1. Hier haben wir wieder eine dieser großen Erzählungen des Johannes-Evangeliums. Wenn man das Ende nicht schon wüsste, wäre der Text spannend bis zum Schluss. Schrittweise baut sich eine enorme Spannung auf. Es geht im wahrsten Sinn des Wortes um Leben oder Tod. Und während im Lesen die Handlung vorangetrieben wird, merken wir irgendwann: Mit vielen, was da erzählt wird, könnte ich selbst gemeint sein. Da ist der stille Vorwurf an Jesus: „Warum hat er nicht verhindern können, dass dieser hier starb?“ Wieso das Leid in der Welt? Da ist der schwere Stein vor dem Grab als Zeichen der Endgültigkeit des Todes. Der Stein als unüberwindbare Trennung der Lebenden von den Toten. Diese schmerzvolle Trennung und furchtbare Endgültigkeit, wie es scheint. Diese Endgültigkeit wird eigens nochmals betont, wenn es heißt, dass Jesus erst am vierten Tag in Bethanien ankam. Nach jüdischer Vorstellung verharrt die Seele eines Verstorbenen drei Tage in seiner Nähe. „Am vierten Tag“ bedeutet, dass jede Möglichkeit eines Scheintodes ausgeschlossen ist. Hier liegt nur noch die Hülle, unbeseelt.
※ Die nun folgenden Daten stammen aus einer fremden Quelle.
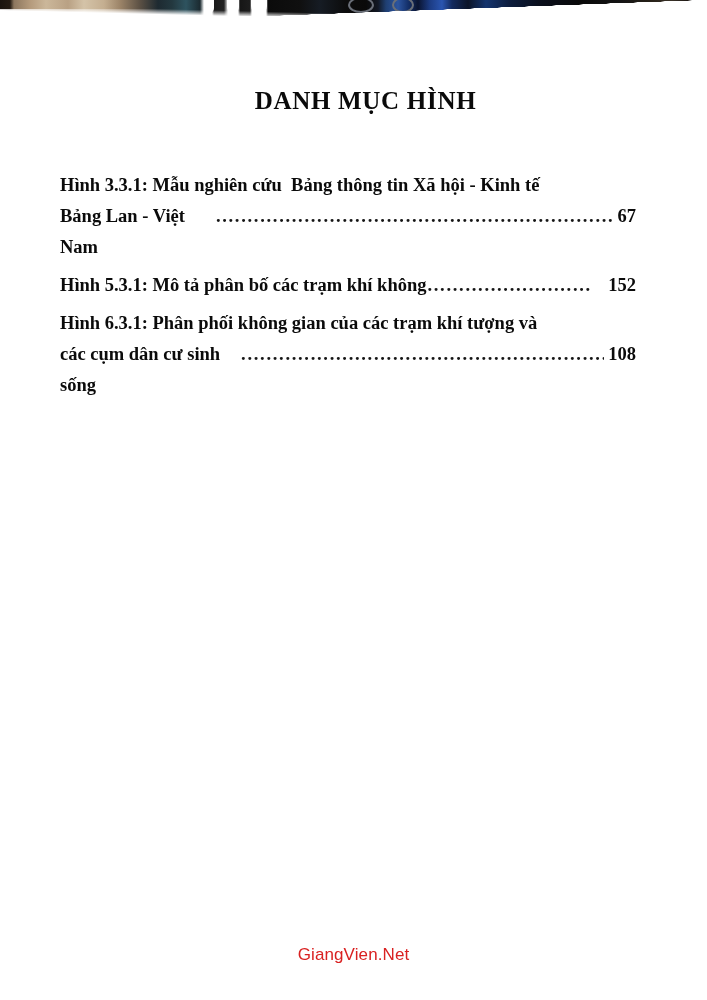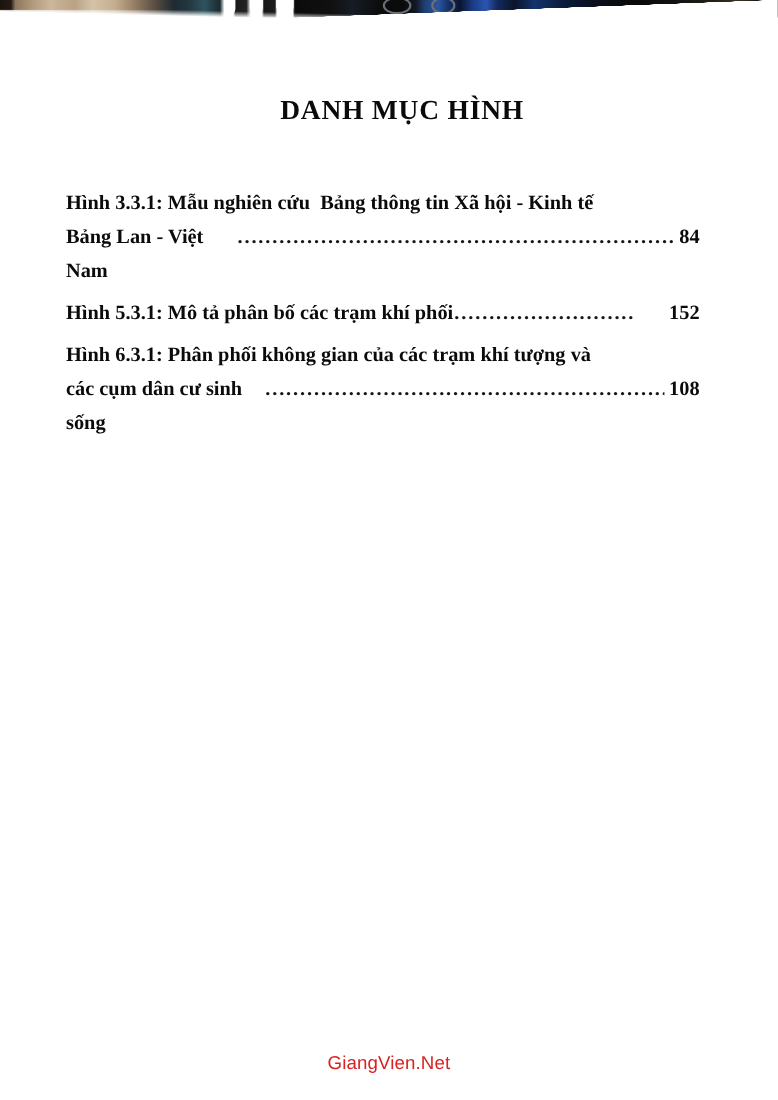"84" span.fig-page { text: 84 -> 67 }
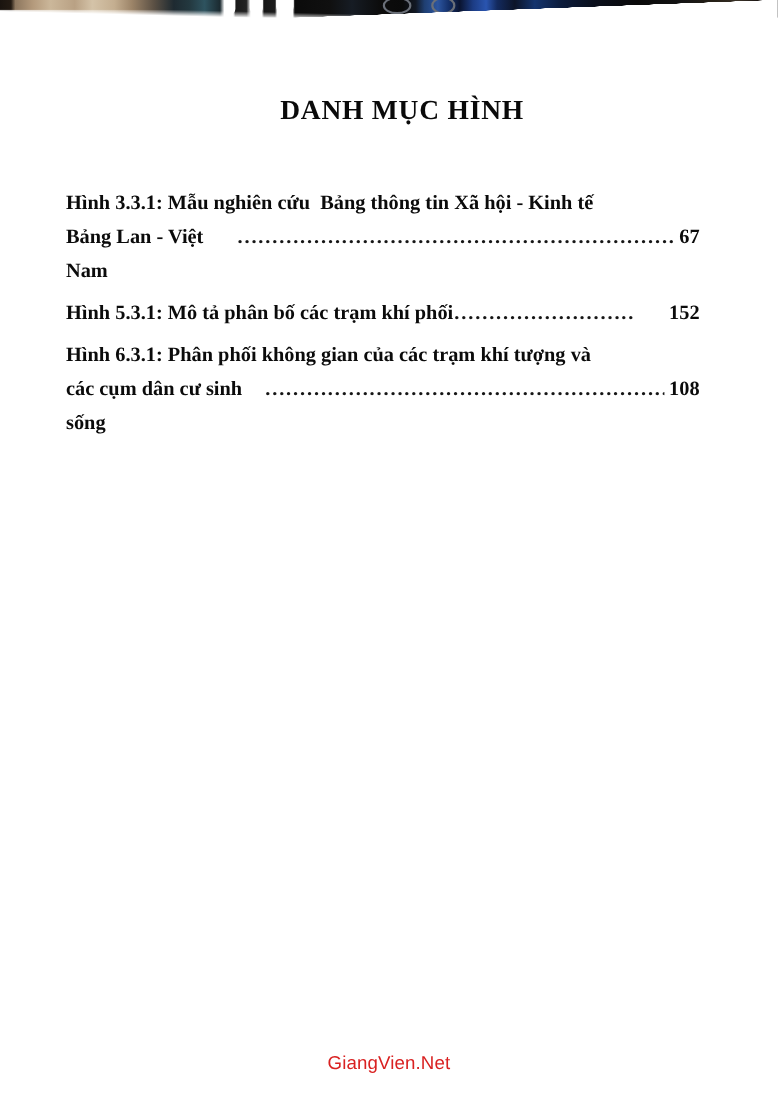"Hình 5.3.1: Mô tả phân" span.fig-text { text: phối -> không }
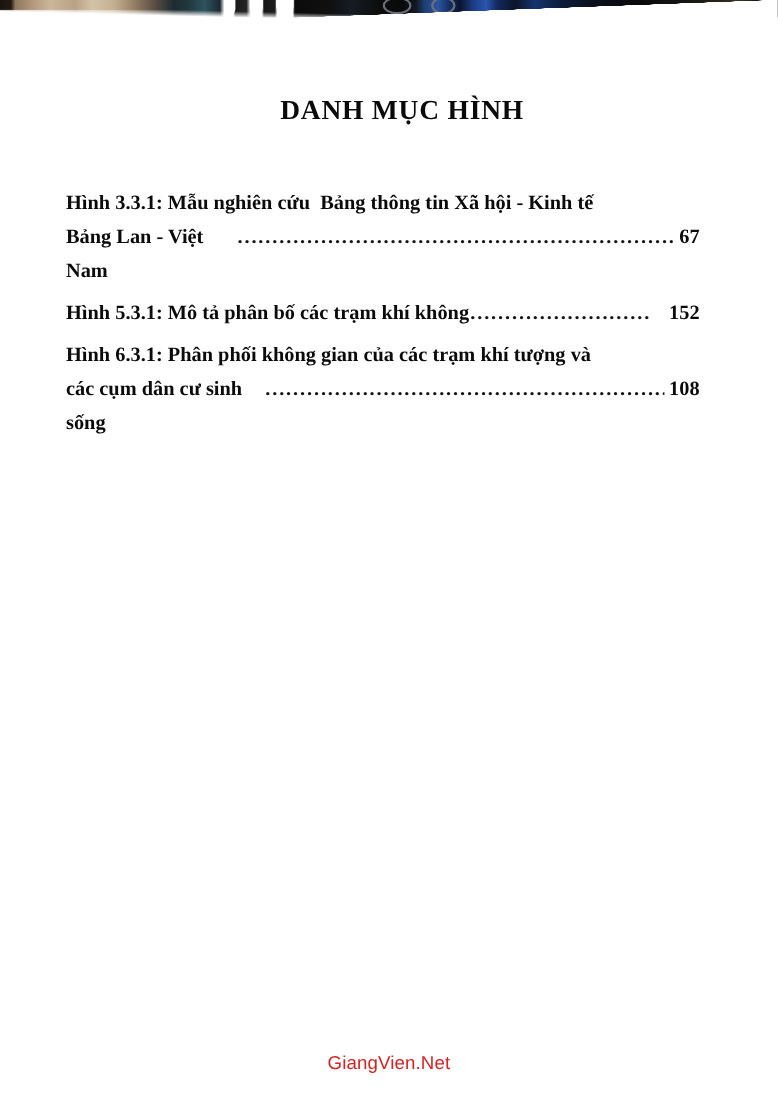"GiangVien.Net" .watermark { margin-top: 12px -> none }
Tod, Vorwürfe, Hoffnungslosigkeit, Trauer sind so präsent in dieser Erzählung. Wer könnte sich nicht da hineinversetzen? Und dann die andere Zeichen: Zeichen der Hoffnung. Jesus sagt, Lazarus schlafe nur. Er geht zum Grab, mit Bestimmtheit und Macht und erfüllt so die Menschen mit einer großen Zuversicht. Was hat er vor? Er fordert auf, den Stein weg zu wälzen. Er wird doch wohl nicht etwa? Aber der Leichnam riecht doch schon? Einwände, Hoffnungen, Zweifel, Zuversicht. Die Geschichte knistert vor Spannung. Und ehe wir uns versehen, spüren wir: Das ist die Spannung unseres Lebens. Zwischen Hoffnung und Resignation, Glauben und Zweifel, Zuversicht und Aussichtslosigkeit, Licht  und Dunkel. „Mitten im Leben sind wir vom Tod umfangen“, heißt es in einem Kirchenlied. Die Erzählung wirft die Frage auf: Wie können wir glauben, dass das Licht gewinnt? Wie können wir mitten im Leid Auferstehung erfahren? Kurz: Wer sind wir eigentlich? Nur biologische Wesen, die unter den Gesetzen der Biologie leiden, weil wir doch eigentlich eine größere Hoffnung und Sehnsucht in uns tragen, die allein die Biologie nicht zu erfüllen vermag? Warum Hoffnungen, warum so viele Verheißungen des Lebens, wenn sie unerfüllt bleiben?  „Wir gehen mit großen Hoffnungen an den Start und landen in Filzpantoffeln“, hat Bischof Kamphaus einmal gesagt.     

 

2. Es gibt eine Stelle im Johannes-Evangelium, die sich wie ein Kommentar zu der eben gehörte Erzählung liest: „Jesus sprach: Amen, Amen, das sage ich euch: Der Sohn kann nichts von sich aus tun, sondern nur, wenn er den Vater etwas tun sieht. Was nämlich der Vater tut, das tut in gleicher Weise der Sohn. Denn wie der Vater die Toten auferweckt und lebendig macht, so macht auch der Sohn lebendig, wen er will. Wer mein Wort hört und dem glaubt, der mich gesandt hat, hat das ewige Leben. Die Stunde kommt, und sie ist schon da, in der die Toten die Stimme des Sohnes Gottes hören werden, und alle, die sie hören, werden leben. Denn wie der Vater das Leben in sich hat, so hat er auch dem Sohn gegeben, das Leben in sich zu haben.“ In Christus ist uns also göttliches Leben zugekommen. Gott hat in Christus die Welt so sehr berührt, dass das göttliche Leben auf sie übergesprungen ist. Alles, was der Sohn tut, tut er als Selbstmitteilung Gottes. Deshalb kommt der Welt Leben zu. Deshalb kommt meinem Leben ein Leben zu, das nicht biologisch ist.    

 

3. Und doch ist unser Leben beides: ewig und vergänglich, lichtvoll und leidvoll, erfüllt und leer, voll Verheißung und voll Enttäuschung. Die Erzählung von der Totenerweckung des Lazarus macht das nur allzu deutlich.  So sind wir ausgespannt zwischen diesen beiden Wirklichkeiten, der natürlichen und der göttlichen.

 

4. Und in Christus ist die göttliche Wirklichkeit unter uns aufgeleuchtet und hat sich unser angenommen und hat uns erfüllt. Das darf nicht nur Theorie bleiben. Es muss sichtbar werden, spürbar, erfahrbar. Die Welt braucht Menschen, die diese Hoffnung leben, diese Zuversicht ausstrahlen. Der MISEREOR-Sonntag erinnert uns daran. Wie kann mitten  im Leben Auferstehung erfahren werden? Indem wir das tun, was wir bekennen: Die Liebe ist stärker als der Hass; das Licht stärker als die Dunkelheit, die Gerechtigkeit stärker als die Ungerechtigkeit, die Hoffnung stärker als die Verzweiflung. Lassen wir die Menschen, die oft im Dunkeln sitzen, daran teilhaben an dem, was uns erfüllt.